Covid-19 and the “right to travel”

I’ve been wondering about the legal limits on local attempts to control or stop travel to Hawaii during the Covid-19 crisis.

I’ve always thought the right to interstate travel is at least implicitly guaranteed by the U.S. Constitution.

According to the Legal Information Institute, a project of the Cornell Law School:

The doctrine of the “right to travel” actually encompasses three separate rights, of which two have been notable for the uncertainty of their textual support. The first is the right of a citizen to move freely between states, a right venerable for its longevity, but still lacking a clear doctrinal basis. The second, expressly addressed by the first sentence of Article IV, provides a citizen of one state who is temporarily visiting another state the “Privileges and Immunities” of a citizen of the latter state. The third is the right of a new arrival to a state, who establishes citizenship in that state, to enjoy the same rights and benefits as other state citizens. This right is most often invoked in challenges to durational residency requirements, which require that persons reside in a state for a specified period of time before taking advantage of the benefits of that state’s citizenship.

Two cases are cited in footnotes related to the first and second “rights” described here.

Saenz v. Roe, 526 U.S. 489 (1999). “For the purposes of this case, we need not identify the source of [the right to travel] in the text of the Constitution. The right of ‘free ingress and regress to and from’ neighboring states which was expressly mentioned in the text of the Article of Confederation, may simply have been ‘conceived from the beginning to be a necessary concomitant of the stronger Union the Constitution created.’ ” Id. at 501 (citations omitted).

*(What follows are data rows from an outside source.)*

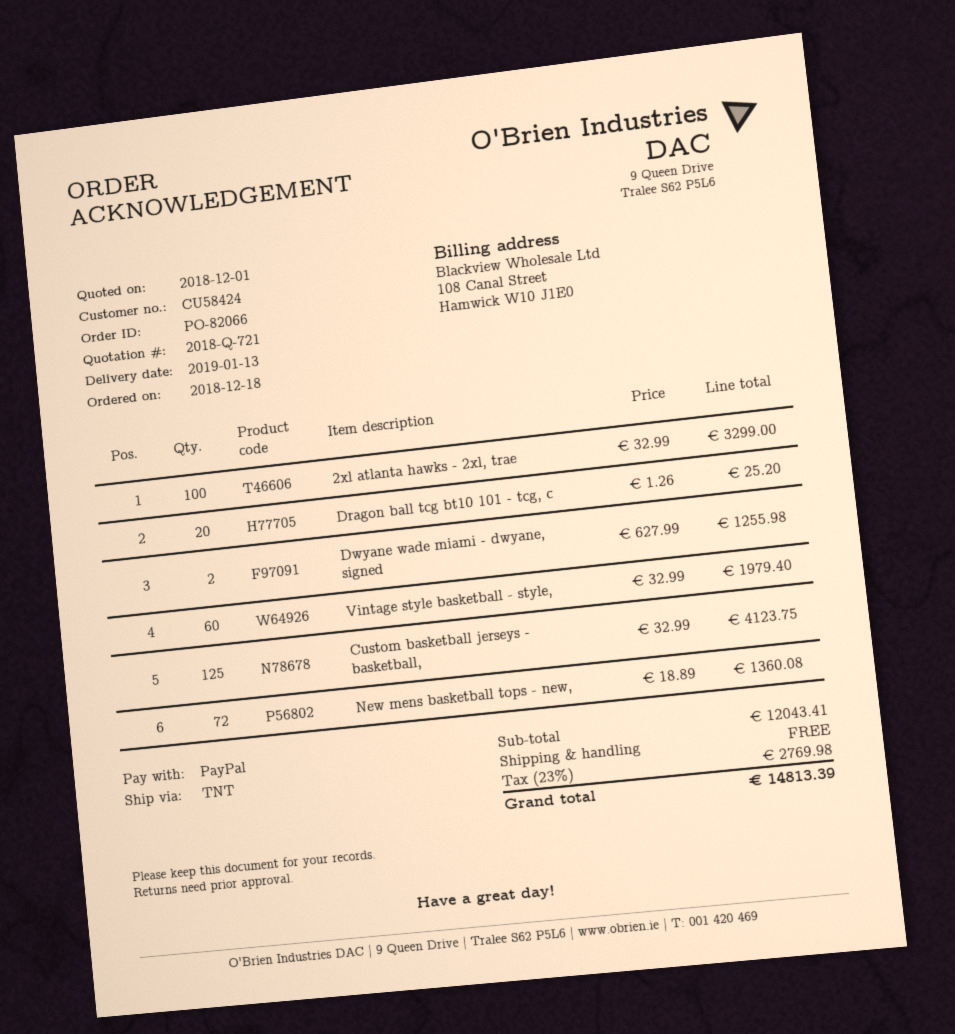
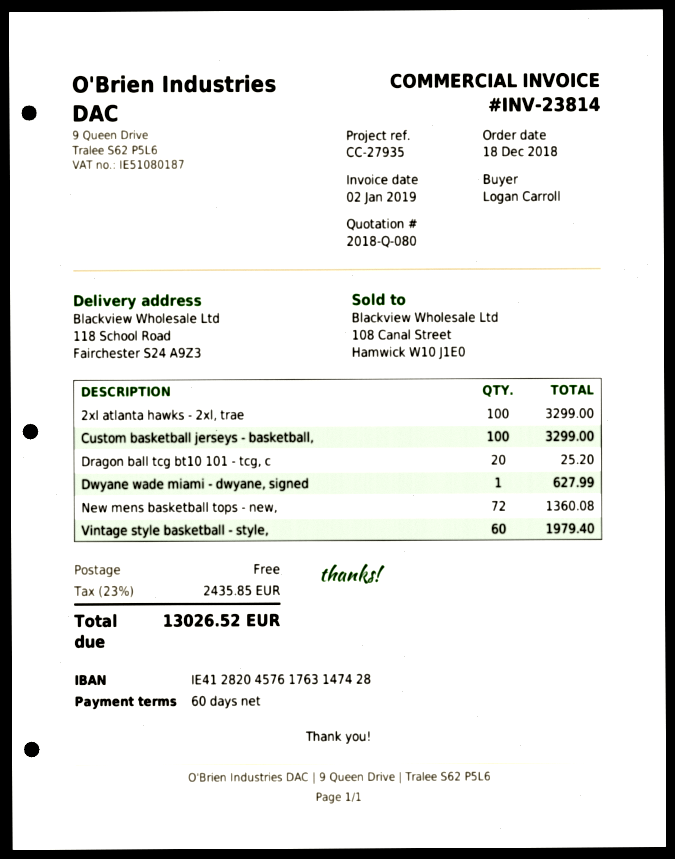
quote number: 2018-Q-721 -> 2018-Q-080
Dwyane wade miami - dwyane, signed: 2 for 1255.98 -> 1 for 627.99
Custom basketball jerseys - basketball,: 125 for 4123.75 -> 100 for 3299.00
tax: 23% = 2769.98 -> 23% = 2435.85
total: 14813.39 -> 13026.52

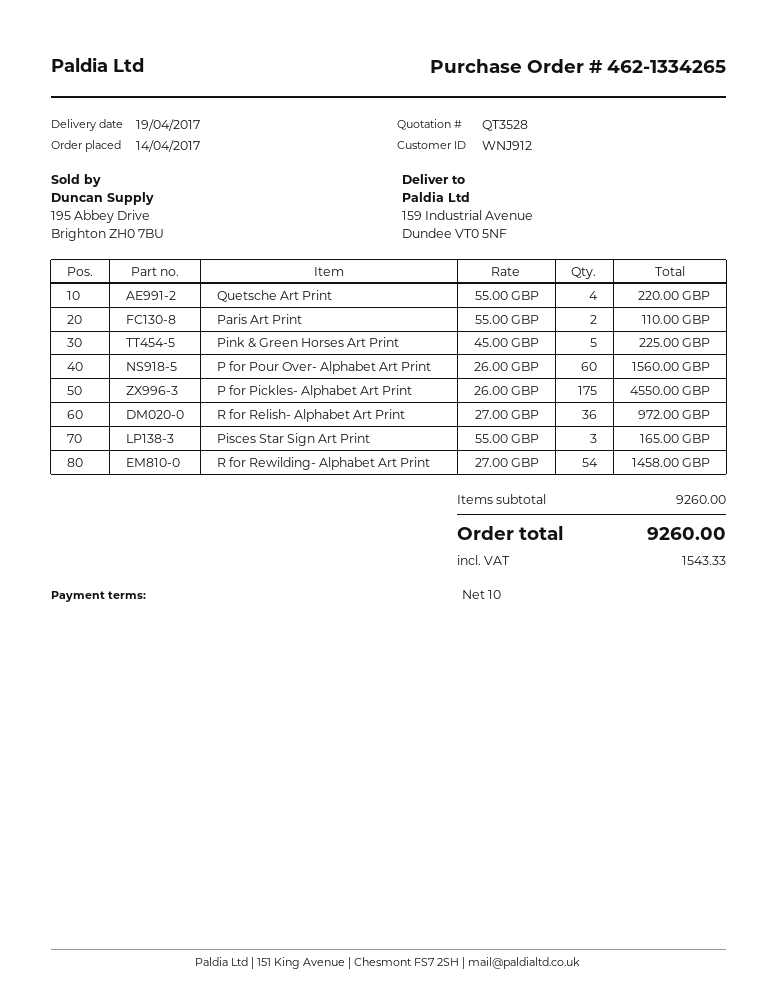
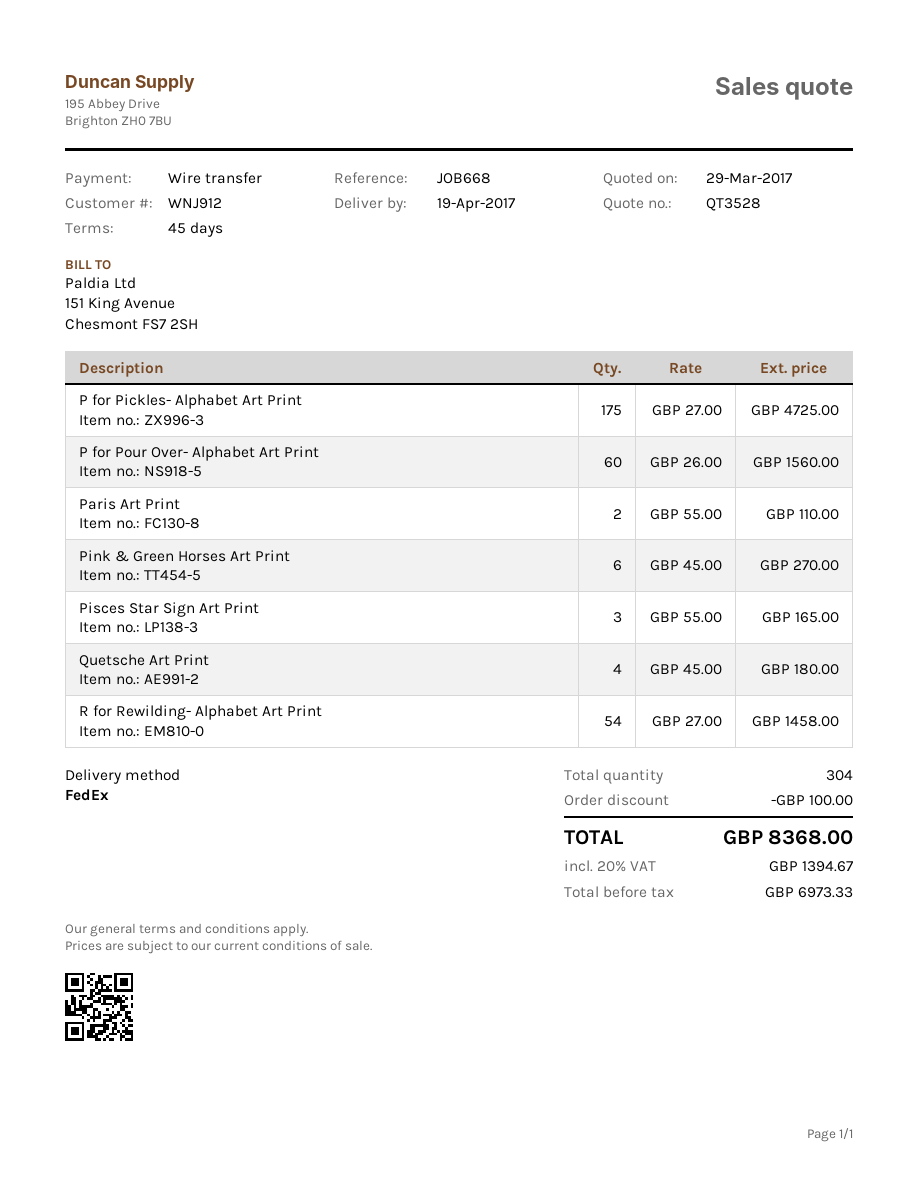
payment terms: 10 days -> 45 days
Quetsche Art Print: 4 x 55.00 = 220.00 -> 4 x 45.00 = 180.00
Pink & Green Horses Art Print: 5 x 45.00 = 225.00 -> 6 x 45.00 = 270.00
P for Pickles- Alphabet Art Print: 175 x 26.00 = 4550.00 -> 175 x 27.00 = 4725.00
R for Relish- Alphabet Art Print: 36 x 27.00 = 972.00 -> none
discount: none -> 100.00
tax: 1543.33 -> 1394.67
total: 9260.00 -> 8368.00

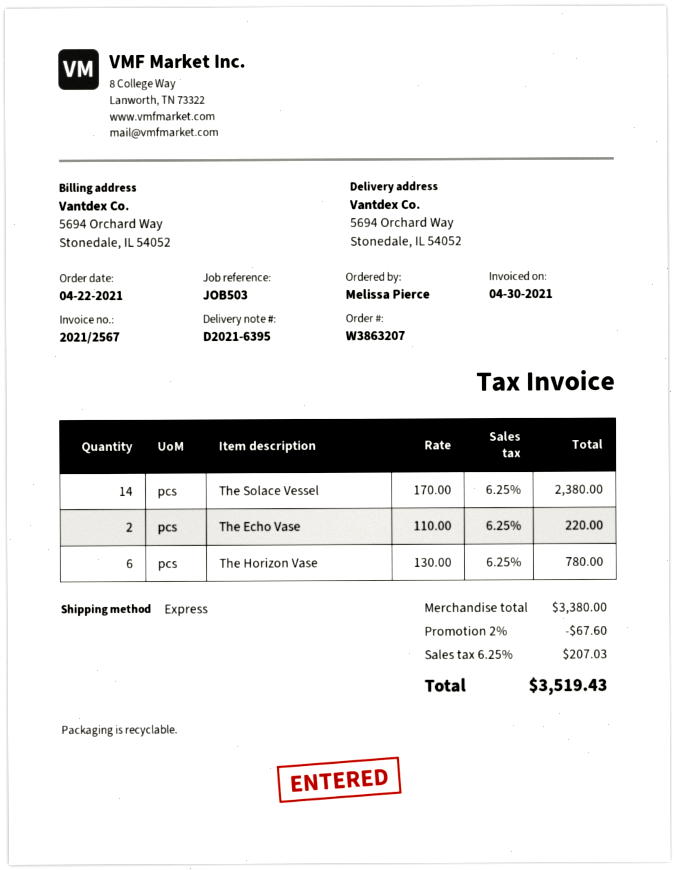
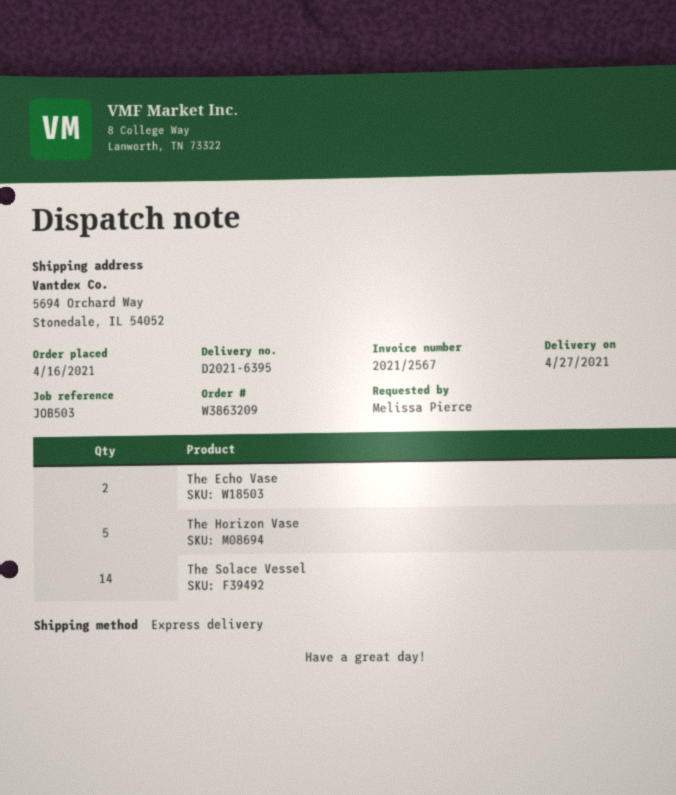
order number: W3863207 -> W3863209
order date: 2021-04-22 -> 2021-04-16
The Horizon Vase: 6 -> 5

Paul v. Virginia, 75 U.S. (8 Wall.) 168 (1869) (“without some provision . . . removing from citizens of each State the disabilities of alienage in other States, and giving them equality of privilege with citizens of those States, the Republic would have constituted little more than a league of States; it would not have constituted the Union which now exists.”).

An article at USConstitution.net takes a similar position on the consitutional status of the right to travel.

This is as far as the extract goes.